Comme beaucoup de petits garçons, Léo, est fasciné par les engins motorisés. À la fois cela fait un peu peur par le bruit, cela impressionne par la taille, la forme, et la puissance. Ici, il est question plus précisément de l'outil de travail de son père. Il me semble qu'en pouvant toucher et monter sur ces engins, Léo a pu entretenir l'illusion d'être aussi puissant que l'engin lui-même ou que celui qui l'utilise habituellement. Laisser ces machines pour retrouver ses parents revenait à perdre cette illusion de puissance pour retrouver la réalité de son impuissance de petit être fragile. La colère semble venir dire la difficulté à supporter cela, et comme une tentative de manifestation de sa propre puissance. Puis, c'est en refusant de monter dans le chariot et en prenant le sien qu'il a pu surmonter les frustrations : Léo a choisi de devenir acteur et non plus soumis à la volonté de l'Autre en étant porté dans le chariot. Il a choisi de conduire un engin à sa mesure, ce qui lui a permis d'accepter de quitter la petite voiture pour être transporté dans la vraie, celle de ses parents. Sa mère a eu une riche idée de faire le lien entre la petite voiture et la vraie. Cela a permis à Léo de se repérer entre l'illusion du jeu et la réalité.
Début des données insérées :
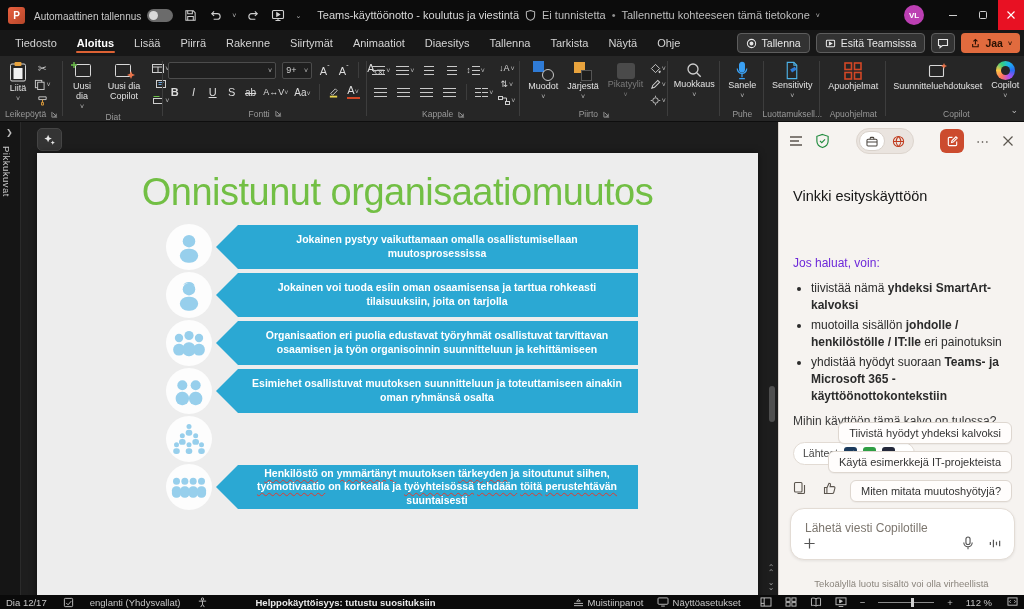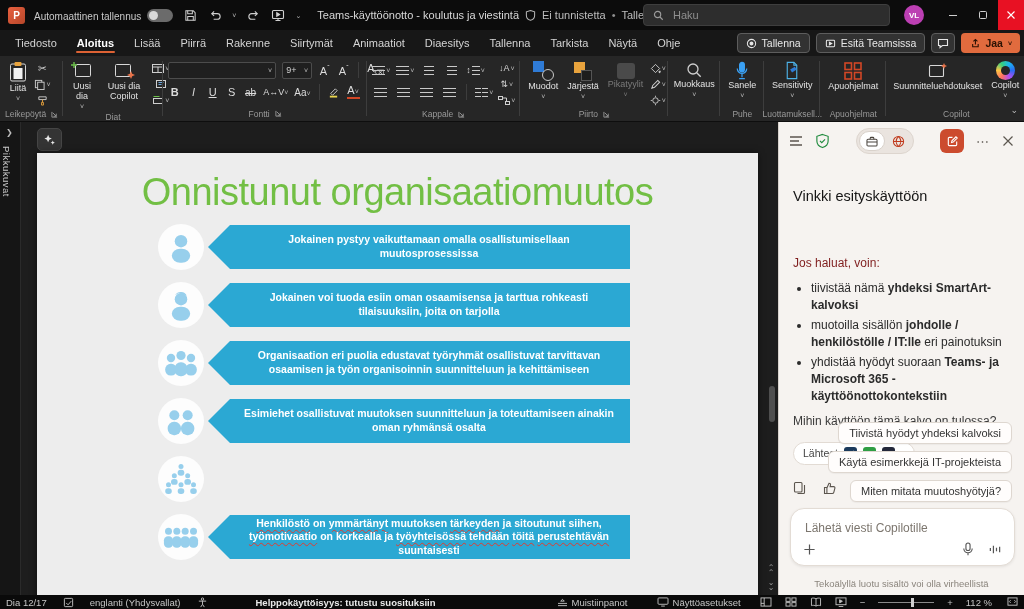--- a/index.html
+++ b/index.html
@@ -67,21 +67,21 @@
   .main{position:absolute;left:0;top:122px;width:1024px;height:473px;display:flex;}
   .thumbstrip{width:21px;background:#151515;position:relative;border-right:1px solid #2a2a2a;}
   .thumb-chevron{position:absolute;top:6px;left:6px;color:#bdbdbd;font-size:8px;}
   .thumb-label{position:absolute;top:24px;left:1px;writing-mode:vertical-rl;font-size:9.5px;color:#c9c9c9;letter-spacing:0.5px;}
   .editor{position:relative;width:757px;background:#1d1d1d;}
   .sparkle-btn{position:absolute;left:16px;top:6px;width:25px;height:23px;border-radius:5px;background:#343434;border:1px solid #454545;display:flex;align-items:center;justify-content:center;}
 
   
   .slide{position:absolute;left:16px;top:31px;width:721px;height:468px;background:#ededed;box-shadow:0 0 6px rgba(0,0,0,0.55);}
   .slide-title{position:absolute;left:0;top:18px;width:100%;text-align:center;font-size:38px;color:#72bf44;letter-spacing:-0.5px;}
-  .rows{position:absolute;left:8px;top:70px;width:100%;display:flex;flex-direction:column;gap:10px;}
+  .rows{position:absolute;left:16px;top:70px;width:100%;display:flex;flex-direction:column;gap:0;}
   .srow{height:48px;display:flex;align-items:center;}
   .row-icon{width:46px;height:46px;border-radius:50%;background:#fdfdfd;margin-left:113px;display:flex;align-items:center;justify-content:center;flex:none;}
   .row-icon svg{width:40px;height:38px;fill:#97cfec;}
   .arrow{margin-left:4px;width:422px;height:44px;background:#2ba8d3;clip-path:polygon(22px 0,100% 0,100% 100%,22px 100%,0 50%);display:flex;align-items:center;justify-content:center;padding:2px 14px 2px 34px;}
   .arrow .txt{font-size:10.5px;font-weight:600;color:#fff;text-align:center;line-height:1.3;}
   .seg-b{font-weight:700;}
   .seg-m{text-decoration:underline;text-decoration-style:wavy;text-decoration-color:#e03c31;text-decoration-thickness:1px;text-underline-offset:2px;}
   .slide-footer{position:absolute;left:0;bottom:0;width:100%;height:15px;background:#fafafa;display:flex;align-items:center;justify-content:flex-end;padding-right:42px;font-size:9.5px;color:#3c3c3c;}
   .vscroll{position:absolute;right:2px;top:2px;width:8px;bottom:50px;}
   .vscroll .vthumb{position:absolute;left:1px;top:262px;width:6px;height:36px;border-radius:3px;background:#4f4f4f;}
@@ -92,30 +92,30 @@
   .copilot{width:246px;background:#f6f3f0;color:#242424;position:relative;border-left:1px solid #d8d2cc;}
   .cp-header{height:38px;display:flex;align-items:center;padding:0 10px;gap:12px;}
   .cp-sp{flex:1;}
   .seg-pill{display:flex;align-items:center;background:#eae4df;border:1px solid #ddd5ce;border-radius:14px;padding:2px;}
   .seg-pill .seg{width:26px;height:20px;border-radius:12px;display:flex;align-items:center;justify-content:center;}
   .seg-pill .seg.active{background:#fff;border:1px solid #d9d2cb;}
   .compose-btn{width:24px;height:24px;border-radius:6px;background:#cc4b2e;display:flex;align-items:center;justify-content:center;}
   .cp-ic{color:#5c564f;}
   .cp-body{padding:26px 14px 0 14px;font-size:12px;line-height:1.42;color:#2b2b2b;}
   .cp-title{font-size:14.5px;font-weight:400;color:#151515;margin-bottom:8px;}
-  .cp-intro{margin-bottom:8px;color:#7f1d1d;margin-top:48px;}
+  .cp-intro{margin-bottom:8px;color:#6d28d9;margin-top:48px;}
   .cp-ul{margin:0 0 8px 0;padding-left:18px;}
   .cp-ul li{margin-bottom:3px;}
   .cp-q{color:#3a3a3a;}
   .sources{margin:12px 0 0 0;display:inline-flex;align-items:center;gap:6px;background:#fff;border:1px solid #e2dbd4;border-radius:12px;padding:3px 9px;font-size:10.5px;color:#444;}
   .src-ic{width:13px;height:13px;border-radius:3px;display:flex;align-items:center;justify-content:center;font-size:8px;font-weight:700;color:#fff;}
   .actions{display:flex;align-items:center;gap:17px;margin-top:14px;color:#5c564f;}
   .chips{position:absolute;right:12px;top:300px;display:flex;flex-direction:column;align-items:flex-end;gap:7px;}
   .chip{background:#fffdfc;border:1px solid #ded7d0;border-radius:6px;padding:4px 10px;font-size:11px;color:#333;white-space:nowrap;box-shadow:0 1px 1px rgba(0,0,0,0.04);}
-  .inputcard{position:absolute;left:11px;right:9px;top:386px;height:58px;background:#fff;border:1px solid #e3dcd5;border-radius:14px;box-shadow:0 1px 3px rgba(0,0,0,0.08);padding:9px 12px 6px 12px;text-decoration:underline;}
+  .inputcard{position:absolute;left:11px;right:9px;top:386px;height:52px;background:#fff;border:1px solid #e3dcd5;border-radius:14px;box-shadow:0 1px 3px rgba(0,0,0,0.08);padding:9px 12px 6px 12px;text-decoration:underline;}
   .inputcard input{width:100%;border:none;outline:none;font-size:12px;color:#333;background:transparent;}
   .inputcard input::placeholder{color:#7c766e;}
   .ic-row{position:absolute;left:12px;right:12px;bottom:8px;display:flex;align-items:center;color:#555;}
   .ic-row .right{margin-left:auto;display:flex;gap:14px;align-items:center;}
   .cp-disclaimer{position:absolute;left:0;bottom:6px;width:100%;text-align:center;font-size:9.5px;color:#8b857d;}
 
   
   .statusbar{position:absolute;left:0;top:595px;width:1024px;height:14px;background:#0a0a0a;display:flex;align-items:center;font-size:9.5px;color:#c6c6c6;padding:0 6px;}
   .sb-item{display:flex;align-items:center;gap:4px;margin-right:16px;white-space:nowrap;}
   .sb-strong{font-weight:700;color:#e9e9e9;padding-left:44px;}
@@ -166,27 +166,20 @@
     </div>
     <div class="tb-title">
       <span>Teams-käyttöönotto - koulutus ja viestintä</span>
       <svg width="11" height="12" viewBox="0 0 12 13" fill="none" stroke="#b9b9b9" stroke-width="1.1">
           <path d="M6 1.5 10.5 3v4c0 2.6-2 4.6-4.5 5.3C3.5 11.6 1.5 9.6 1.5 7V3z"></path>
         </svg>
       <span class="tb-badge">Ei tunnistetta</span>
       <span class="tb-dot">•</span>
       <span class="tb-badge">Tallennettu kohteeseen tämä tietokone</span>
       <span class="car">˅</span>
-    </div>
-    <div class="searchbox">
-      <svg width="11" height="11" viewBox="0 0 12 12" fill="none" stroke="#9a9a9a" stroke-width="1.3">
-          <circle cx="5" cy="5" r="3.4"></circle>
-          <path d="m7.6 7.6 3 3"></path>
-        </svg>
-      <input type="text" placeholder="Haku" style="">
     </div>
     <div class="tb-right">
       <div class="avatar">VL</div>
       <div class="winbtn">
           <svg width="10" height="10" viewBox="0 0 10 10" stroke="#cfcfcf" stroke-width="1">
             <path d="M1 5.5h8"></path>
           </svg>
         </div>
       <div class="winbtn">
           <svg width="10" height="10" viewBox="0 0 10 10" fill="none" stroke="#cfcfcf" stroke-width="1">
@@ -821,21 +814,21 @@
     </span>
     <span class="sb-item">englanti (Yhdysvallat)</span>
     <span class="sb-item">
       <svg width="11" height="11" viewBox="0 0 12 12" fill="none" stroke="#c6c6c6" stroke-width="1">
           <circle cx="6" cy="2.3" r="1.3"></circle>
           <path d="M2 4.5h8M6 4.5v3.5M6 8l-2 3M6 8l2 3"></path>
         </svg>
       <span class="sb-strong">Helppokäyttöisyys: tutustu suosituksiin</span>
     </span>
     <span class="sb-right">
-      <span class="sb-item" style="margin-right:16px">
+      <span class="sb-item" style="margin-right:0">
         <svg width="11" height="9" viewBox="0 0 12 10" stroke="#c6c6c6" stroke-width="1" fill="none">
             <path d="M1 8.5h10M1 6h10M4 3.5 6 1.5l2 2z"></path>
           </svg>
         <span>Muistiinpanot</span>
       </span>
       <span class="sb-item" style="margin-right:6px">
         <svg width="12" height="10" viewBox="0 0 13 11" stroke="#c6c6c6" stroke-width="1" fill="none">
             <rect x="1" y="1" width="11" height="7" rx="1"></rect>
             <path d="M4.5 10h4"></path>
           </svg>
Ce qui est remarquable, on le verra aussi plus loin, c'est que Léo ne voulait rien entendre, plus on lui expliquait, plus il criait. Les cris visent à faire taire l'Autre. Pour autant, les paroles ne sont pas vaines, à petites doses et bien placées, elles ont un effet dans l'après-coup, à la longue, et elles incitent l'enfant aussi à parler. Ainsi, Léo a fini par réclamer son doudou et, en grandissant, il arrive de mieux en mieux à s'arrêter.

Être l'objet des ses colères

Simone de Beauvoir nous livre ses souvenirs d'enfance lorsqu'elle était un peu plus âgée, de 3 à 5 ans. En 1958 dans "Mémoires d'une jeune fille rangée" elle consacre quelques pages très intéressantes à sa vision d'enfant, cherchant le sens de ses colères, qu'elle décrit de façon très parlante :
"Protégée, choyée, amusée par l'incessante nouveauté des choses, j'étais une petite fille très gaie. Pourtant, quelque chose clochait puisque des crises furieuses me jetaient sur le sol, violente et convulsée. J'ai trois ans et demi, nous déjeunons sur la terrasse ensoleillée [...]; on me donne une prune rouge et je commence à la peler. "non", dit maman ; et je tombe en hurlant sur le ciment. Je hurle tout au long du boulevard [...] parce que Louise m'a arrachée du square [...] où je faisais des pâtés. Dans ces moments-là, ni le regard orageux de maman, ni la voix sévère de Louise, ni les interventions extraodinaires de papa ne m'atteignaient. Je hurlais si fort, pendant si longtemps, qu'on me prit quelquefois pour une enfant martyre. "Pauvre petite!" dit une dame en me tendant un bonbon. Je la remerciai d'un coup de pied."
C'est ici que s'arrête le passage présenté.